Abulaka Archaida, Tokoh Muda Sumsel Peduli Kepemimpinan dan Kemandirian Pemuda - Abulaka Archaida

Senin, 29 Agustus 2016

Abulaka Archaida, Tokoh Muda Sumsel Peduli Kepemimpinan dan Kemandirian Pemuda


Abulaka Archaida


Tulung Selapan, Dibesarkan dalam kultur Islam tradisional, membentuk karakternya menjadi petarung yang pantang menyerah. Diteladani figur-figur ikhlas nan berilmu, membangung kepribadiannya menjadi sosok peduli dan lekat dengan kemandirian. Lahir di Palembang, 10 Oktober 1986, anak muda itu bernama Abulaka Archaida (AA).

Menurutnya, pemuda harus berkesadaran sosial, nasionalis, wirausaha, dan berpengetahuan tinggi, baik secara teori maupun pengalaman. Selanjutnya, pemuda harus mempunyai kesadaran sosial, karena itulah modal awal bergerak. 

“Kesadaran sosiallah yang mendorong pemuda berkontribusi nyata untuk keluarganya, masyarakat, bangsa, dan agama, sehingga dipastikan ia akan selalu terlibat dalam kegiatan positif untuk membangun negeri ini,” ujar Abulaka, Sabtu (18/11/2017).

Jiwa nasionalisme tinggi, sambungnya, harus dimiliki oleh pemuda, agar semua kemampuan yang dimiliki dapat tercurah untuk kepentingan bangsa, serta bukan kepentingan diri sendiri, keluarga, pengusaha, dan bangsa asing. 

“Banyak orang pintar di negeri ini, tapi mereka bekerja melayani kepentingan para koruptor dan bangsa asing. Lihat saja, yang terjadi, korupsi seolah menjadi tradisi yang bukan lagi tabu. Aset-aset negara dijual ke asing demi kepentingan kelompok. Kekayaan alam dikeruk untuk kepentingan asing, yang penting kelompok mereka banyak mendapat keuntungan. Itu semua terjadi karena kesadaran nasionalisme mereka sangat lemah. Mereka banyak dibekali pengetahuan hebat dengan teori-teori Barat yang menjajah Indonesia,” tandas alumnus Ponpes Al-Munaawir Krapyak, Bantul, Yogyakarta tersebut.

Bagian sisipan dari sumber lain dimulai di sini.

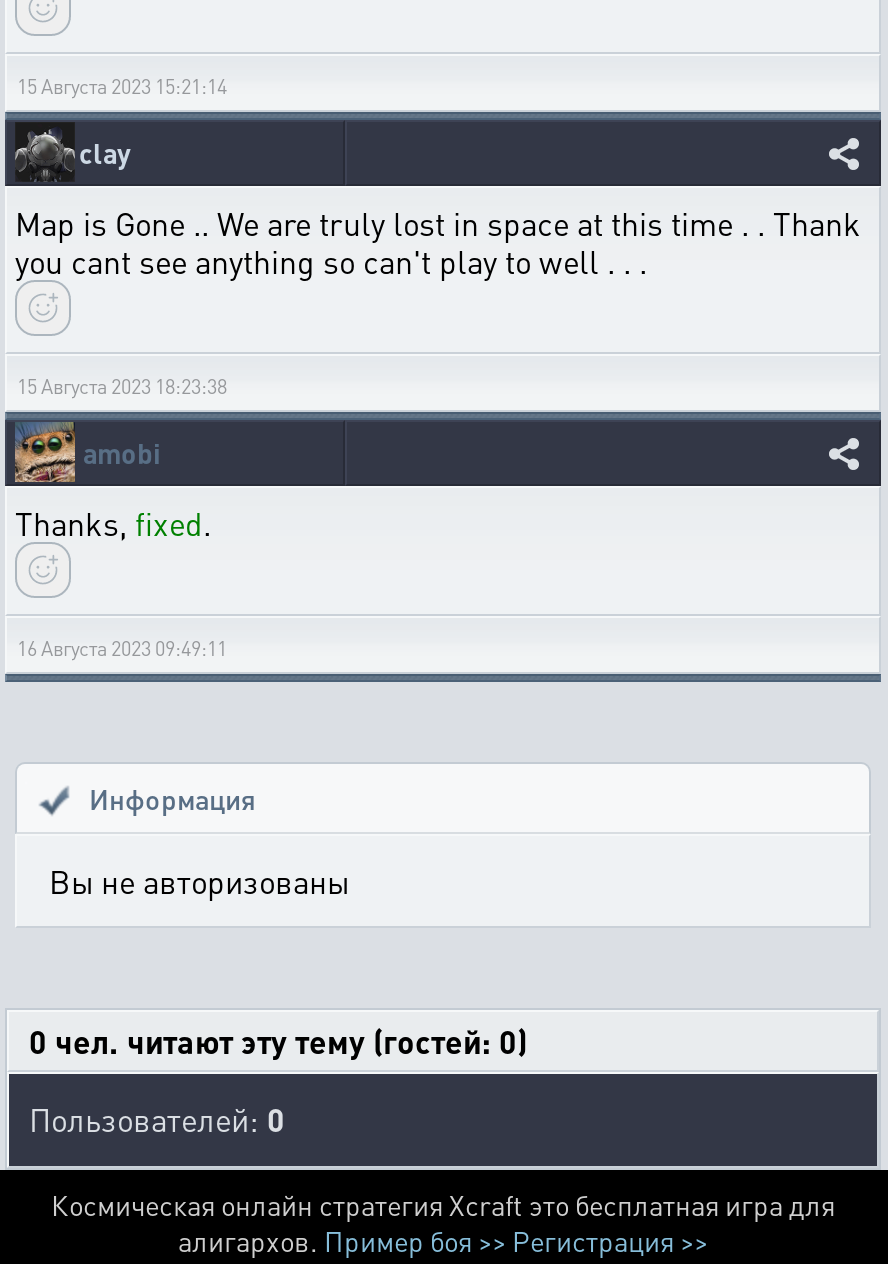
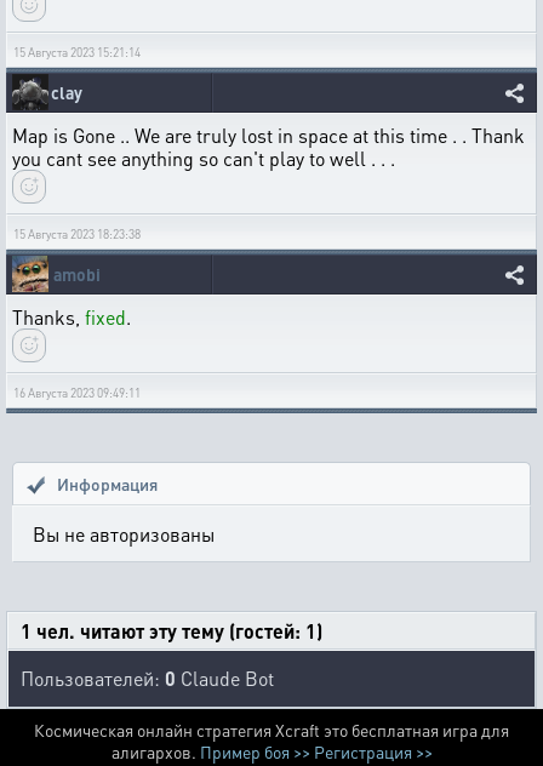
[29,1021,527,1063] 0 чел. читают эту тему (гостей: 0) -> [21,618,322,644] 1 чел. читают эту тему (гостей: 1)
[29,1099,285,1141] Пользователей: 0 -> [21,666,274,691] Пользователей: 0 Claude Bot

Abulaka juga memandang bahwa kewirausahaan penting dimiliki setiap pemuda agar tercipta insan yang mandiri-tegak dan tidak berpatron pada kekuatan siapa pun. 

“Kemandirian ekonomilah yang membuat kita kuat mempertahankan prinsip dan idealisme yang dimiliki. Banyak orang pintar memiliki skill sekelas ‘dewa’ tapi mereka masih diperbudak orang-orang berduit. Dan yang lebih memprihatinkan lagi, mereka menjadi budak orang asing atau bekerja di perusahaan asing,” tandasnya.

Ia menyebut, banyak orang pintar dan mempunyai idealime atas prinsip yang mereka pertahankan selama ini, tapi luntur, jika berhadapan dengan uang.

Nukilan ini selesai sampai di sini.